- [Data section]

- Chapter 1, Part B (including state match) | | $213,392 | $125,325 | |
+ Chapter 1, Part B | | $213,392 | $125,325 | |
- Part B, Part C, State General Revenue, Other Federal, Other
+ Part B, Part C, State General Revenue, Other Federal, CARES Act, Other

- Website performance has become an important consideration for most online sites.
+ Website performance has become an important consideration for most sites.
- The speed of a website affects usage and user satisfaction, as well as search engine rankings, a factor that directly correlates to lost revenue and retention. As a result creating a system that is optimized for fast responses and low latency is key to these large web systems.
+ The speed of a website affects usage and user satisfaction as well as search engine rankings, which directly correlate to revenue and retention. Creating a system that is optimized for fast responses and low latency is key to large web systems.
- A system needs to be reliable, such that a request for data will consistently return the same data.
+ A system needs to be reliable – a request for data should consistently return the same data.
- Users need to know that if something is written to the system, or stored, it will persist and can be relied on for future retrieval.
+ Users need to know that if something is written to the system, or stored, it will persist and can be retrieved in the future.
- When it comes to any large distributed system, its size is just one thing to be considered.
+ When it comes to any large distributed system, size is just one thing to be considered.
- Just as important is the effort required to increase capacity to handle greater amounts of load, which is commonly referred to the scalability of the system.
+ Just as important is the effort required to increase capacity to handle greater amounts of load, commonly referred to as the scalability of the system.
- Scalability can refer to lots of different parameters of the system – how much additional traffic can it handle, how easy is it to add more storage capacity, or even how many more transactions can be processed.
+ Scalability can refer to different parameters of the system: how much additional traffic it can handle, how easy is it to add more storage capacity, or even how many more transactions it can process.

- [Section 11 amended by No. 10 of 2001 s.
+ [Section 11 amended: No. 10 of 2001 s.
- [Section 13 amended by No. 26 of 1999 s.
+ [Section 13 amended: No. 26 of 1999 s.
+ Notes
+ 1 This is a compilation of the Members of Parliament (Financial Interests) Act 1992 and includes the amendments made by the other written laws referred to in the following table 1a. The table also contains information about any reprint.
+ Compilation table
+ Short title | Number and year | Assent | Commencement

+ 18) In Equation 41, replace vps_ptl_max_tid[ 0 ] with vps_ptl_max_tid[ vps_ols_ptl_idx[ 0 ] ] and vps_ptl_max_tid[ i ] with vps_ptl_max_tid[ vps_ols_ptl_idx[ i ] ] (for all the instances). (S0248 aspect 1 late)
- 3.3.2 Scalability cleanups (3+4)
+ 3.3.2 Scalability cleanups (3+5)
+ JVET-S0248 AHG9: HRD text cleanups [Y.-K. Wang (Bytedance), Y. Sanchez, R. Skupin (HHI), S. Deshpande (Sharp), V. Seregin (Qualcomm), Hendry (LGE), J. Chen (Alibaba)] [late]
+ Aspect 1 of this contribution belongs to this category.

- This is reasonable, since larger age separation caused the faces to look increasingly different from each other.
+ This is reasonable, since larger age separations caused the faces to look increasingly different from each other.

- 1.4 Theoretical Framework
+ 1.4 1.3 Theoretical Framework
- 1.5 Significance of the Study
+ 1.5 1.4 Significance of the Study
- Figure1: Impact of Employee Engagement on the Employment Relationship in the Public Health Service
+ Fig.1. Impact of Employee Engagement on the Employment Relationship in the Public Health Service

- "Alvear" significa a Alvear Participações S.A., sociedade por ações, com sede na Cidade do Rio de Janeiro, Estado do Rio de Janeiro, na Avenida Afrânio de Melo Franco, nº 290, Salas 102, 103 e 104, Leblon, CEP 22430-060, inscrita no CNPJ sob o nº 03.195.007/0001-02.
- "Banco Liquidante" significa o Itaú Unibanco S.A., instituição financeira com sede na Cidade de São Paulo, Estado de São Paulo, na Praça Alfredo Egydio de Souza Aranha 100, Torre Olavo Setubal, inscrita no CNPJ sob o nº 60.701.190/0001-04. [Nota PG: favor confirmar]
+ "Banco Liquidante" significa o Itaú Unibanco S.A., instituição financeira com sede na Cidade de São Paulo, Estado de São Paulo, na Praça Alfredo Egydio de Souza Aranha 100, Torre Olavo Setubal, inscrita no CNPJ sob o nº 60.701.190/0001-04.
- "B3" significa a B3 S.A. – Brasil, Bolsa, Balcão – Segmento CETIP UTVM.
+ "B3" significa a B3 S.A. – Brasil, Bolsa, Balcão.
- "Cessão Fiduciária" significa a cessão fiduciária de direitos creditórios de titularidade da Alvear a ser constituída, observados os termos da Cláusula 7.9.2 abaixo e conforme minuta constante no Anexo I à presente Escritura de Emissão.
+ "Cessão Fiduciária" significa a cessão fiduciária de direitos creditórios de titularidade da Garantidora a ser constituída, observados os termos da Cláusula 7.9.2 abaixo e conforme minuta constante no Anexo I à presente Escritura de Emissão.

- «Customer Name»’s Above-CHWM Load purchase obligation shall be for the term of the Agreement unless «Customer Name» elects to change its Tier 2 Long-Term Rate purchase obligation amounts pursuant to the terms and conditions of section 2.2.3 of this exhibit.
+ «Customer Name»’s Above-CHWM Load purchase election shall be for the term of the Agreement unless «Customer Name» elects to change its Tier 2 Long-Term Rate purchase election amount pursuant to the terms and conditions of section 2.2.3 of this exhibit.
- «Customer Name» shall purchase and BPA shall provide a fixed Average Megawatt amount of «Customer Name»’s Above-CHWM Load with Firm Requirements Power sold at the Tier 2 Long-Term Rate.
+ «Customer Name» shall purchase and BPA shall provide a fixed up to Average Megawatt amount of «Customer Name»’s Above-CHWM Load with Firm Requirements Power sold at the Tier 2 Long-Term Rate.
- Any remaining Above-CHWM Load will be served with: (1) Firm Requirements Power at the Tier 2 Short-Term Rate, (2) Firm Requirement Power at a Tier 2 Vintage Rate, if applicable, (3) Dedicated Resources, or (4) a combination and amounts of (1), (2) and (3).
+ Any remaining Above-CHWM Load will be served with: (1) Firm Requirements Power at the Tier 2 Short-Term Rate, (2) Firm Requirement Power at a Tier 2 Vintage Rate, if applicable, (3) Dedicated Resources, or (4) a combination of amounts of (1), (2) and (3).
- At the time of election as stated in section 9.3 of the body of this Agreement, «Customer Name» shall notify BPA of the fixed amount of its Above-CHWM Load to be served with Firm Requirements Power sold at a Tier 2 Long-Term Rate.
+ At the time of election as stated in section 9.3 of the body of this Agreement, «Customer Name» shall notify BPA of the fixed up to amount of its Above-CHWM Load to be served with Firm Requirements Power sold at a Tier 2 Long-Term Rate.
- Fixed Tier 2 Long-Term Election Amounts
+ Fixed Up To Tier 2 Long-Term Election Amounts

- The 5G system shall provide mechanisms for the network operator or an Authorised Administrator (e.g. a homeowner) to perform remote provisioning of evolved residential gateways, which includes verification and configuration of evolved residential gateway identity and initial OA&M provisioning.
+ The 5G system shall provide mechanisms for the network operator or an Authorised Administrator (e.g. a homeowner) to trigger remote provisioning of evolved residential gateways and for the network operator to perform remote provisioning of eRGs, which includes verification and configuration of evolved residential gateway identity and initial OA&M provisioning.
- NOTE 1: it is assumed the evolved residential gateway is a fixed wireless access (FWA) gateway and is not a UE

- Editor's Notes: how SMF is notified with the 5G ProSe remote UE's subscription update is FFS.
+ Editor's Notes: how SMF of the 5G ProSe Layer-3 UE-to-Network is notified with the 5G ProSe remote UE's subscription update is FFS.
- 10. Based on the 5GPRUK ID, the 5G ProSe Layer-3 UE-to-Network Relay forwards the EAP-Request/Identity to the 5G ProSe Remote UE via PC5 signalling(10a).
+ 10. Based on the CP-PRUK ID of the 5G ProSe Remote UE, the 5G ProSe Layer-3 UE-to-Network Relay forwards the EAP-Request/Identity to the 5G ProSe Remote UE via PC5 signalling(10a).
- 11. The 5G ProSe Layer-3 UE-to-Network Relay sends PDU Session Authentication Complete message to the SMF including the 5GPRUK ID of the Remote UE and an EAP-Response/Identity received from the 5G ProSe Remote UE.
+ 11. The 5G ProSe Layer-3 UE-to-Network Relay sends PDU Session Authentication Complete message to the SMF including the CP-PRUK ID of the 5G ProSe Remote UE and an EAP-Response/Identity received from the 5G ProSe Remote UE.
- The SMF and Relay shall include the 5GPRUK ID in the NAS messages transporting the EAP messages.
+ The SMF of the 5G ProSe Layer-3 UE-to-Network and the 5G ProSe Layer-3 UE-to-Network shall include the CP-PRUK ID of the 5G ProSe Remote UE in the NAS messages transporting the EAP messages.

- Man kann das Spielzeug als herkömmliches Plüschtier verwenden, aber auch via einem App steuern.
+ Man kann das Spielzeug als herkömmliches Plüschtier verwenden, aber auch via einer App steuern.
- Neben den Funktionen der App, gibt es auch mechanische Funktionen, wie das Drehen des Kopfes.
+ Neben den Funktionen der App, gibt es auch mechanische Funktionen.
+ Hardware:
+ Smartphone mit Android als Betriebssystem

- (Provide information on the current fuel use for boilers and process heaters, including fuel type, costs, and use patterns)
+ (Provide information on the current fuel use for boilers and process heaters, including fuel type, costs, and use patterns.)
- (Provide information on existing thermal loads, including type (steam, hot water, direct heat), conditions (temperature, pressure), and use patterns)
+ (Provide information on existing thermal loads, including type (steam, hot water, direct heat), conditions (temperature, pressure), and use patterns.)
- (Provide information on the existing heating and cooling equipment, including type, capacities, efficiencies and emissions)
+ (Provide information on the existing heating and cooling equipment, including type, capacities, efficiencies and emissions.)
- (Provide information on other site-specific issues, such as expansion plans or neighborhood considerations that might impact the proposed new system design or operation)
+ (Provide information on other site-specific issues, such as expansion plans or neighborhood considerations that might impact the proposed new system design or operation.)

- [What to do] From the listing above, the lines starting with the one that has "PG: favor confirmar]" and running through the one that has "titularidade da Garantidora" should be copied exactly, ends included.

- [Solution to this exercise]
- "Banco Liquidante" significa o Itaú Unibanco S.A., instituição financeira com sede na Cidade de São Paulo, Estado de São Paulo, na Praça Alfredo Egydio de Souza Aranha 100, Torre Olavo Setubal, inscrita no CNPJ sob o nº 60.701.190/0001-04. [Nota PG: favor confirmar]
+ "Banco Liquidante" significa o Itaú Unibanco S.A., instituição financeira com sede na Cidade de São Paulo, Estado de São Paulo, na Praça Alfredo Egydio de Souza Aranha 100, Torre Olavo Setubal, inscrita no CNPJ sob o nº 60.701.190/0001-04.
- "B3" significa a B3 S.A. – Brasil, Bolsa, Balcão – Segmento CETIP UTVM.
+ "B3" significa a B3 S.A. – Brasil, Bolsa, Balcão.
- "Cessão Fiduciária" significa a cessão fiduciária de direitos creditórios de titularidade da Alvear a ser constituída, observados os termos da Cláusula 7.9.2 abaixo e conforme minuta constante no Anexo I à presente Escritura de Emissão.
+ "Cessão Fiduciária" significa a cessão fiduciária de direitos creditórios de titularidade da Garantidora a ser constituída, observados os termos da Cláusula 7.9.2 abaixo e conforme minuta constante no Anexo I à presente Escritura de Emissão.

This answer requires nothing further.